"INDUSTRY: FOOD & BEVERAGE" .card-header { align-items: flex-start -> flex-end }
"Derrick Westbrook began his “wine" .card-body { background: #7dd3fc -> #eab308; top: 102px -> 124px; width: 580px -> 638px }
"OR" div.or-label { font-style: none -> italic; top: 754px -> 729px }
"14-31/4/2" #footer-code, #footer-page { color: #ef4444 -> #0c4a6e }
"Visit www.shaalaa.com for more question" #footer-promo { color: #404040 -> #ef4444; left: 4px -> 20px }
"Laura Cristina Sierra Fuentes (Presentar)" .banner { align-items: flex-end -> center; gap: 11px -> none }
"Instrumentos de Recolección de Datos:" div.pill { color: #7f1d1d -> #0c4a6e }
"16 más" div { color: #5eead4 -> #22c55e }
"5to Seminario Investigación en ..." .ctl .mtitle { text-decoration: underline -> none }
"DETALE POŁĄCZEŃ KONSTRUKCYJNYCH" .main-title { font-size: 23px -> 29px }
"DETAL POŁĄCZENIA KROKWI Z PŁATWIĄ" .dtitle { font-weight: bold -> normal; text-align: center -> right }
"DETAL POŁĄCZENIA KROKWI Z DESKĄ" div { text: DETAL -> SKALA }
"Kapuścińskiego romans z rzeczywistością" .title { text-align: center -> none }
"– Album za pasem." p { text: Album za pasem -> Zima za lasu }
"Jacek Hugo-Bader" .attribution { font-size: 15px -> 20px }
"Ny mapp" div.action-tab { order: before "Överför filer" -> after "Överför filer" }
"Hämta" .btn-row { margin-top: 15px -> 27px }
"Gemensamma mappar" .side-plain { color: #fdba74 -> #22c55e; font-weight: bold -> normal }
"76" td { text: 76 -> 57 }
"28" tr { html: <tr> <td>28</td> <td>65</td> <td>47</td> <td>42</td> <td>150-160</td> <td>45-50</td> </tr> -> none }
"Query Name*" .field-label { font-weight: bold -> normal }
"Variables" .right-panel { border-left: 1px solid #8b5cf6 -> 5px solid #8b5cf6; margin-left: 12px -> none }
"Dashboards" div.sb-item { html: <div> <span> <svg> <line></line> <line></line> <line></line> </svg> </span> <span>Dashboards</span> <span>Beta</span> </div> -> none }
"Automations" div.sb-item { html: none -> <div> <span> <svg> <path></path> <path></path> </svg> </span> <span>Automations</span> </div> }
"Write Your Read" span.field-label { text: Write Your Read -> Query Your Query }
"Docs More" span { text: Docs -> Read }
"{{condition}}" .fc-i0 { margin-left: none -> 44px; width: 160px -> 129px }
+ + + + +
> Exercise requirements:
Set down the whole of the material again, exactly.

> Task result:
"INDUSTRY: FOOD & BEVERAGE" .card-header { align-items: flex-start -> flex-end }
"Derrick Westbrook began his “wine" .card-body { background: #7dd3fc -> #eab308; top: 102px -> 124px; width: 580px -> 638px }
"OR" div.or-label { font-style: none -> italic; top: 754px -> 729px }
"14-31/4/2" #footer-code, #footer-page { color: #ef4444 -> #0c4a6e }
"Visit www.shaalaa.com for more question" #footer-promo { color: #404040 -> #ef4444; left: 4px -> 20px }
"Laura Cristina Sierra Fuentes (Presentar)" .banner { align-items: flex-end -> center; gap: 11px -> none }
"Instrumentos de Recolección de Datos:" div.pill { color: #7f1d1d -> #0c4a6e }
"16 más" div { color: #5eead4 -> #22c55e }
"5to Seminario Investigación en ..." .ctl .mtitle { text-decoration: underline -> none }
"DETALE POŁĄCZEŃ KONSTRUKCYJNYCH" .main-title { font-size: 23px -> 29px }
"DETAL POŁĄCZENIA KROKWI Z PŁATWIĄ" .dtitle { font-weight: bold -> normal; text-align: center -> right }
"DETAL POŁĄCZENIA KROKWI Z DESKĄ" div { text: DETAL -> SKALA }
"Kapuścińskiego romans z rzeczywistością" .title { text-align: center -> none }
"– Album za pasem." p { text: Album za pasem -> Zima za lasu }
"Jacek Hugo-Bader" .attribution { font-size: 15px -> 20px }
"Ny mapp" div.action-tab { order: before "Överför filer" -> after "Överför filer" }
"Hämta" .btn-row { margin-top: 15px -> 27px }
"Gemensamma mappar" .side-plain { color: #fdba74 -> #22c55e; font-weight: bold -> normal }
"76" td { text: 76 -> 57 }
"28" tr { html: <tr> <td>28</td> <td>65</td> <td>47</td> <td>42</td> <td>150-160</td> <td>45-50</td> </tr> -> none }
"Query Name*" .field-label { font-weight: bold -> normal }
"Variables" .right-panel { border-left: 1px solid #8b5cf6 -> 5px solid #8b5cf6; margin-left: 12px -> none }
"Dashboards" div.sb-item { html: <div> <span> <svg> <line></line> <line></line> <line></line> </svg> </span> <span>Dashboards</span> <span>Beta</span> </div> -> none }
"Automations" div.sb-item { html: none -> <div> <span> <svg> <path></path> <path></path> </svg> </span> <span>Automations</span> </div> }
"Write Your Read" span.field-label { text: Write Your Read -> Query Your Query }
"Docs More" span { text: Docs -> Read }
"{{condition}}" .fc-i0 { margin-left: none -> 44px; width: 160px -> 129px }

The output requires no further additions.